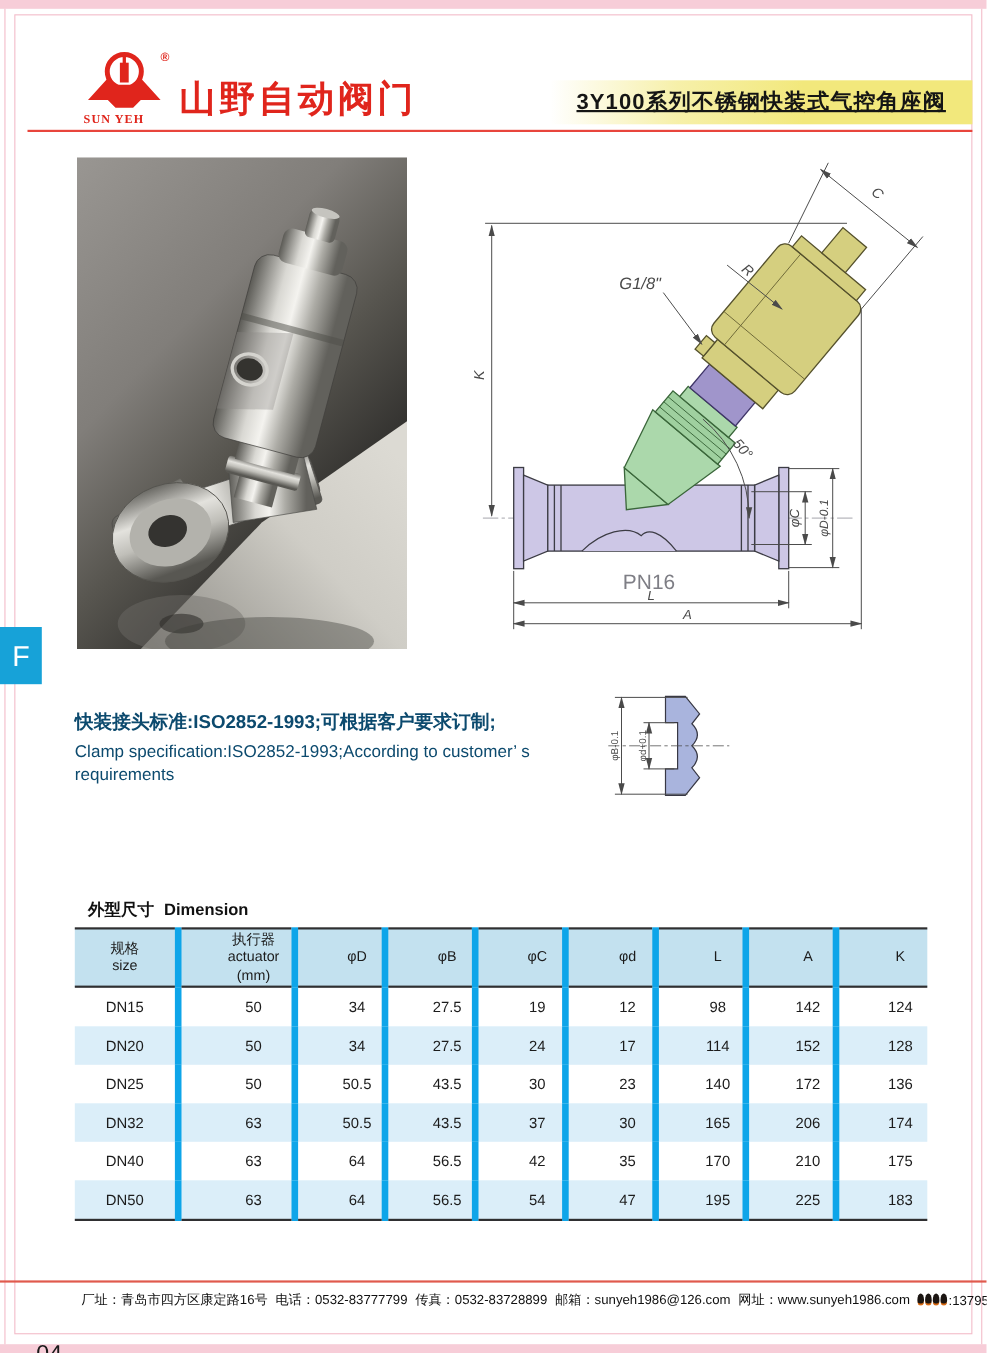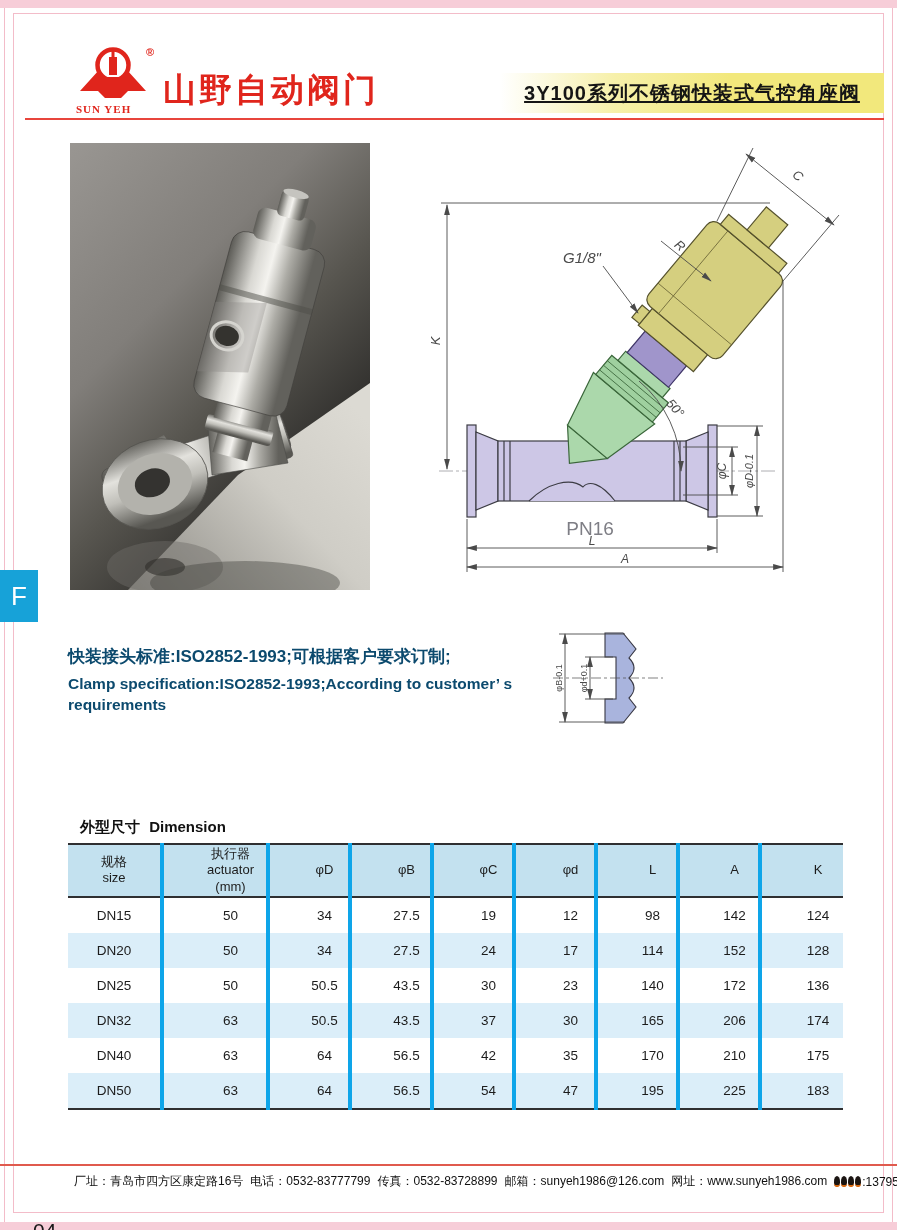--- a/index.html
+++ b/index.html
@@ -12,31 +12,31 @@
   
   .brand-cn{font-size:33px;font-weight:bold;color:#e0251c;letter-spacing:3px;white-space:nowrap;}
   .reg{font-size:11px;color:#e0251c;font-weight:bold;}
   .brand-en{font-size:11px;font-weight:bold;color:#e0251c;font-family:"Liberation Serif",serif;letter-spacing:1px;text-align:left;width:78px;}
   .series-title{width:384px;height:40px;line-height:40px;text-align:center;font-size:20px;font-weight:bold;color:#151515;letter-spacing:1px;
     background:linear-gradient(90deg, rgba(242,232,124,0) 0%, rgba(242,232,124,.65) 30%, #f2e87c 60%);white-space:nowrap;}
   .header-rule{background:#e8453c;height:2px;}
   
   .note{width:500px;color:#0c4a6e;}
   .note .cn{font-size:17px;font-weight:bold;margin:0 0 6px 0;}
-  .note .en{font-size:15.5px;line-height:1.35;margin:0;font-weight:bold;}
+  .note .en{font-size:15.5px;line-height:1.35;margin:0;}
   
   .sec-tab{width:38px;height:52px;background:#17a2d8;color:#fff;font-size:26px;display:flex;align-items:center;justify-content:center;}
   
   .tbl-title{font-size:15px;font-weight:bold;color:#111;}
   table.dim{border-collapse:collapse;width:775px;table-layout:fixed;
     border-top:2px solid #2f2f31;border-bottom:2px solid #2f2f31;font-size:13.5px;color:#1c1c1c;}
   table.dim th{background:#c3e1ef;font-weight:normal;font-size:13px;line-height:1.25;white-space:pre-line;
     height:45px;vertical-align:middle;border-bottom:2px solid #2f2f31;}
   table.dim td{height:33px;text-align:center;vertical-align:middle;}
-  table.dim th + th, table.dim td + td{border-left:4px solid #0ea5e9;padding-left:32px;}
+  table.dim th + th, table.dim td + td{border-left:6px solid #0ea5e9;padding-left:32px;}
   table.dim tbody tr:nth-child(even) td{background:#dbeef9;}
   
   .footer-rule{background:#e05a4d;height:2px;}
   .page-num{font-size:21px;color:#191919;margin-top:45px;}
   .footer-line{display:flex;align-items:center;gap:7px;font-size:12px;color:#101010;white-space:nowrap;}
   .footer-line b{font-weight:normal;}
   .qq-ic{display:inline-block;width:6px;height:9px;background:#1b1512;border-radius:50% 50% 42% 42%;border-bottom:2px solid #d96a12;margin-right:1px;}
   svg text{font-family:"Liberation Sans",sans-serif;}
 </style>
 </head>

### Assignment
A word-for-word restatement of the records above from the line containing "50% 42% 42%;border-bottom:2px" to their final line is all the answer should hold.

### Answer to the exercise
   .qq-ic{display:inline-block;width:6px;height:9px;background:#1b1512;border-radius:50% 50% 42% 42%;border-bottom:2px solid #d96a12;margin-right:1px;}
   svg text{font-family:"Liberation Sans",sans-serif;}
 </style>
 </head>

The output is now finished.